-- TASK DIRECTIONS --
In the listing that follows, how many lines contain "height"? Give the number only.

:: ENTRIES SHOWN

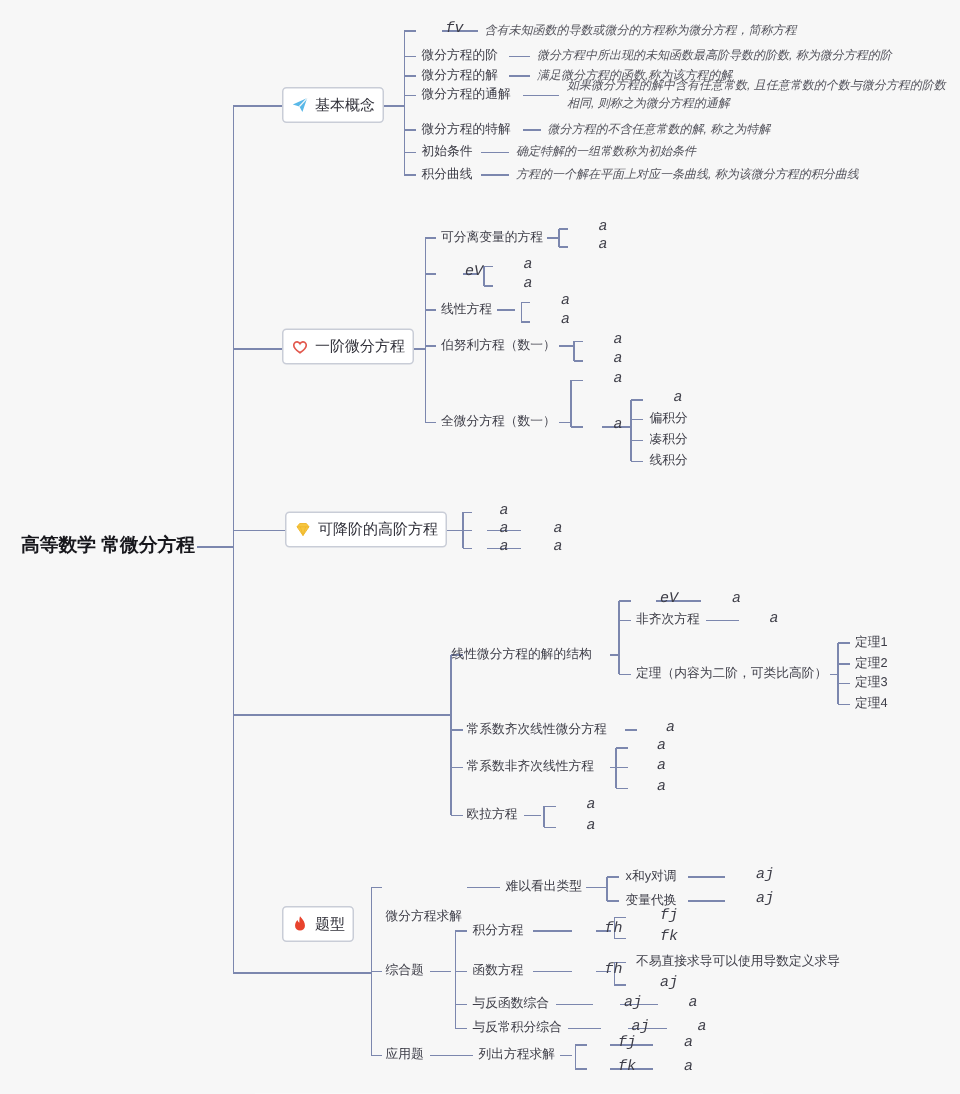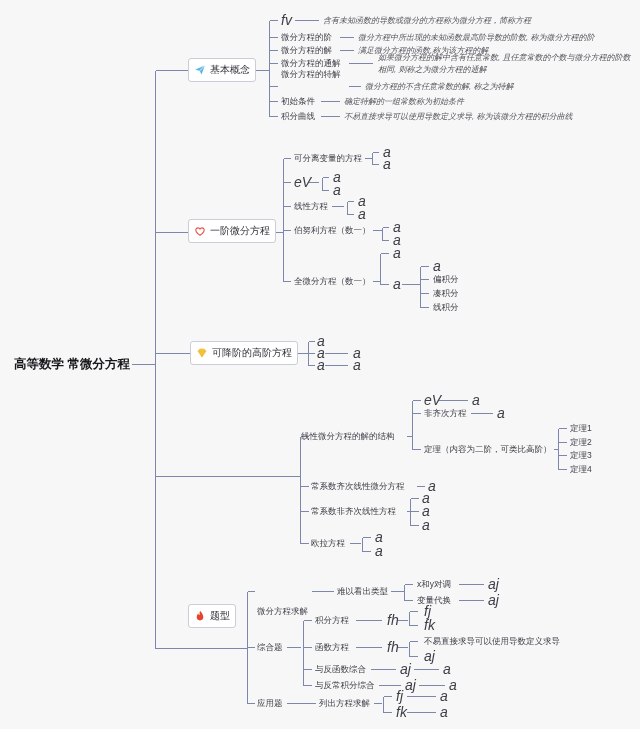--- a/index.html
+++ b/index.html
@@ -9,7 +9,7 @@
   .node{position:absolute;white-space:nowrap;transform:translateY(-50%);line-height:11px;}
   .lbl{font-size:8.5px;color:#3d3d47;}
   .desc{font-size:8px;color:#54545d;font-style:italic;}
-  .sym{font-family:Liberation Sans, sans-serif;font-style:italic;font-size:14px;color:#3d3d47;}
+  .sym{font-family:Liberation Mono, monospace;font-style:italic;font-size:10px;color:#3d3d47;margin-left:16px;}
   .wrapdesc{white-space:normal;width:258px;line-height:11.5px;}
   .box{position:absolute;transform:translateY(-50%);display:flex;align-items:center;gap:4px;
        background:#ffffff;border:1px solid #c9cdd7;border-radius:3px;padding:4px 5px;

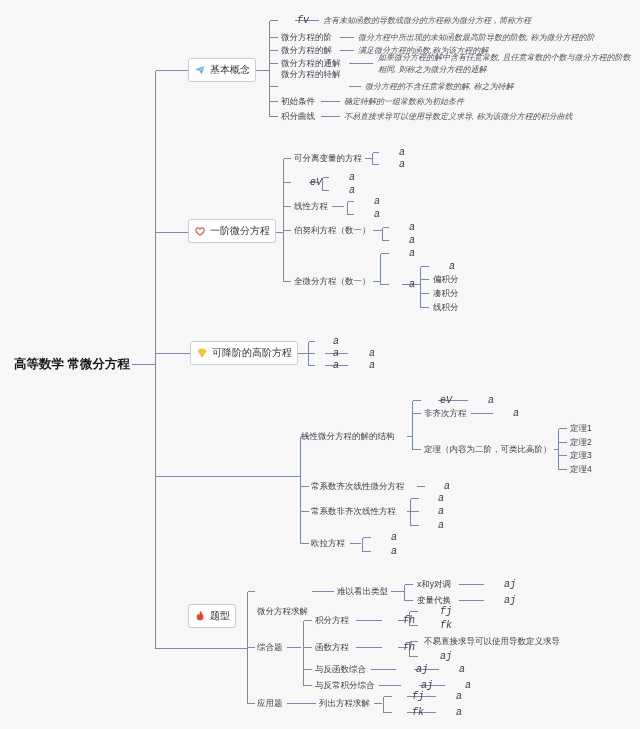--- a/index.html
+++ b/index.html
@@ -70,7 +70,7 @@
   <span class="node desc" style="left:358px;top:50px">满足微分方程的函数,称为该方程的解</span>
   <span class="node lbl" style="left:281px;top:63px">微分方程的通解</span>
   <span class="node desc wrapdesc" style="left:378px;top:63px">如果微分方程的解中含有任意常数, 且任意常数的个数与微分方程的阶数相同, 则称之为微分方程的通解</span>
-  <span class="node lbl" style="left:281px;top:74px">微分方程的特解</span>
+  <span class="node lbl" style="left:281px;top:86px">微分方程的特解</span>
   <span class="node desc" style="left:365px;top:86px">微分方程的不含任意常数的解, 称之为特解</span>
   <span class="node lbl" style="left:281px;top:101px">初始条件</span>
   <span class="node desc" style="left:344px;top:101px">确定特解的一组常数称为初始条件</span>

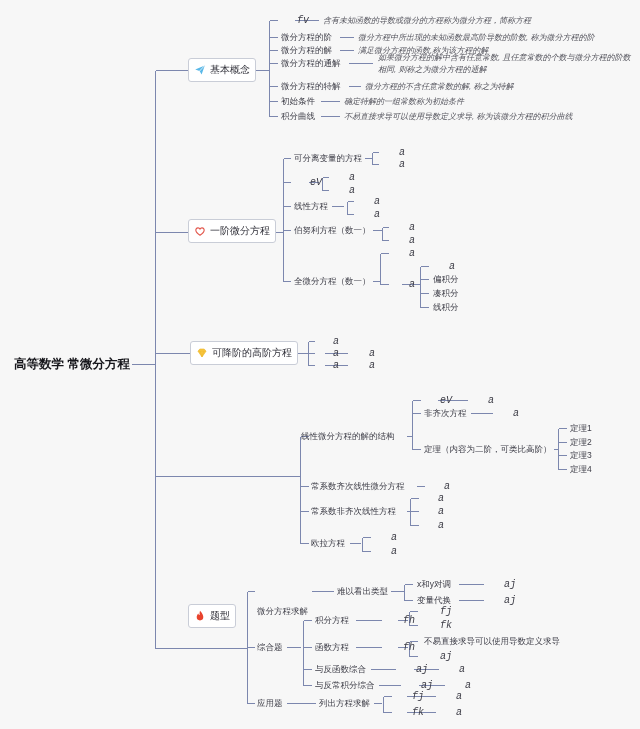--- a/index.html
+++ b/index.html
@@ -75,7 +75,7 @@
   <span class="node lbl" style="left:281px;top:101px">初始条件</span>
   <span class="node desc" style="left:344px;top:101px">确定特解的一组常数称为初始条件</span>
   <span class="node lbl" style="left:281px;top:116px">积分曲线</span>
-  <span class="node desc" style="left:344px;top:116px">不易直接求导可以使用导数定义求导, 称为该微分方程的积分曲线</span>
+  <span class="node desc" style="left:344px;top:116px">方程的一个解在平面上对应一条曲线, 称为该微分方程的积分曲线</span>
 
   <span class="node lbl" style="left:294px;top:158px">可分离变量的方程</span>
   <span class="node sym" style="left:383px;top:152px">a</span>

::::

-- ANSWER TO THIS TASK --
2